Identifying Rosaries: Examining Unique Crucifixes / Part 1

26 Jul


The crucifix of a rosary can sometimes be dated by its style and material. Wood was used in early rosaries. Celluloid was introduced in 1869. Rosary makers began to use aluminum for crucifixes and religious medals in 1887. The style of the crucifix reveals clues about the dedication of the rosary.


An icon crucifix is one which has pictures that illustrate a Biblical event. The most famous icon crucifix is the San Damiano crucifix that depicts events related to the crucifixion and resurrection of Jesus Christ.


The San Damiano Crucifix is often placed on rosaries that honor St. Francis of Assisi. According to legend, St. Francis prayed before this crucifix in the chapel of San Damiano when God told him to restore the church.

The rosary shown is dedicated to St. Francis of Assisi. The center medal and Pater beads (Our Father beads) have images of St. Francis. The San Damiano crucifix is closely associated with St. Francis.


The Crown of Thorns Crucifix was popular for rosaries made in the 1930s. The Crown of Thorns can be seen behind the central image of Christ. ( The rosary shown was made in 1936.)


Pope John Paul II favored a log crucifix. Rosaries that honor Pope John Paul II begin with a log crucifix and have his image on the center medal.


Some rosaries begin with a Stanhope Cross rather than a crucifix. The Stanhope is unique in that it has a peephole, a small lens through which images of saints or holy places can be seen.


The Tau Cross is shaped like the letter T. Some historians believe it is patterned after the sign the Israelites made on their doors on the night of the Passover.


Because the olive tree is native to the Holy Land, olive wood is a highly desired material for crucifixes and rosaries. Often crucifixes and rosaries made of olive wood can be traced to artisans in Jerusalem.

The rosary shown has a crucifix made of olive wood. The center medal contains soil from Jerusalem.


The style and material of the crucifix adds distinction to the rosary. It is a clue to the dedication and purpose of a rosary.

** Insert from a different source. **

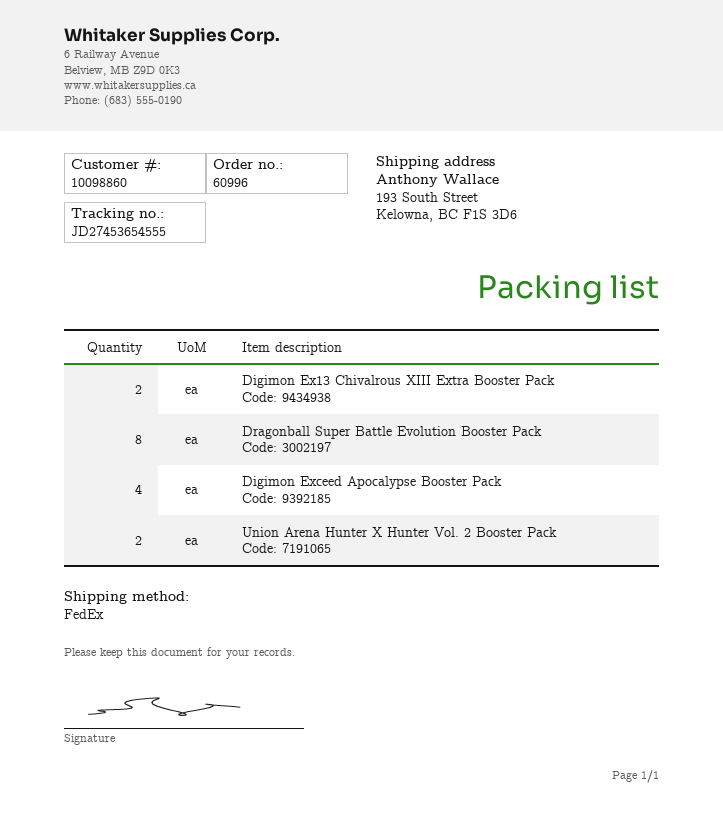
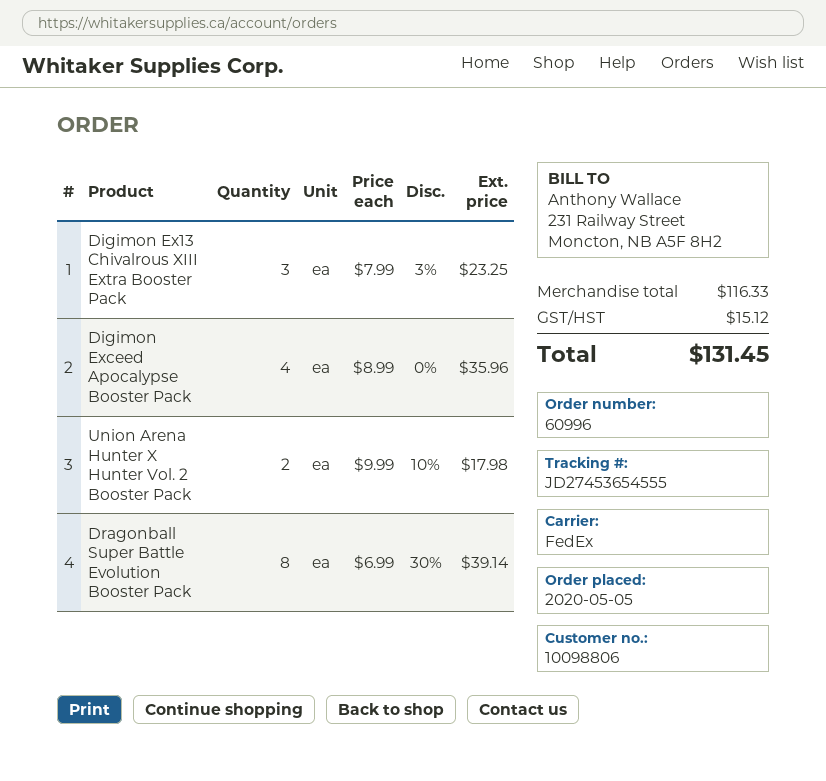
customer number: 10098860 -> 10098806
Digimon Ex13 Chivalrous XIII Extra Booster Pack: 2 -> 3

To learn more about rosaries, crucifixes, crosses, and center medals, read The Rosary Collector’s Guide by Gloria Brady Hoffner and Helen Hoffner. This 152 page hardcover book has 240 color photographs and helps collectors identify unique religious articles. It is available on, Barnes and, the Catholic Faith Store online, and other book stores, websites, and religious article stores.

Helen Hoffner and Gloria Brady Hoffner are often able to bring their rosary collection to display for school groups, church groups, and community organizations. To arrange a presentation or ask a question about rosaries, contact them at



2 Responses to “Identifying Rosaries: Examining Unique Crucifixes / Part 1”

  1. geralynarango July 26, 2014 at 2:18 AM #

    Very cool.
    I still have a question from the last blog post tho — my rosary center medal has the Sacred Heart on one side and the Immaculate Heart of Mary on the other — not OL Mt Carmel — does that change the possible age?


    • rosarycollector July 28, 2014 at 11:43 PM #

      We still believe that the rosary you described was made in the 1940s to 1950s. There has been a great deal of variation among rosary makers. Some have favored particular images of the Blessed Mother.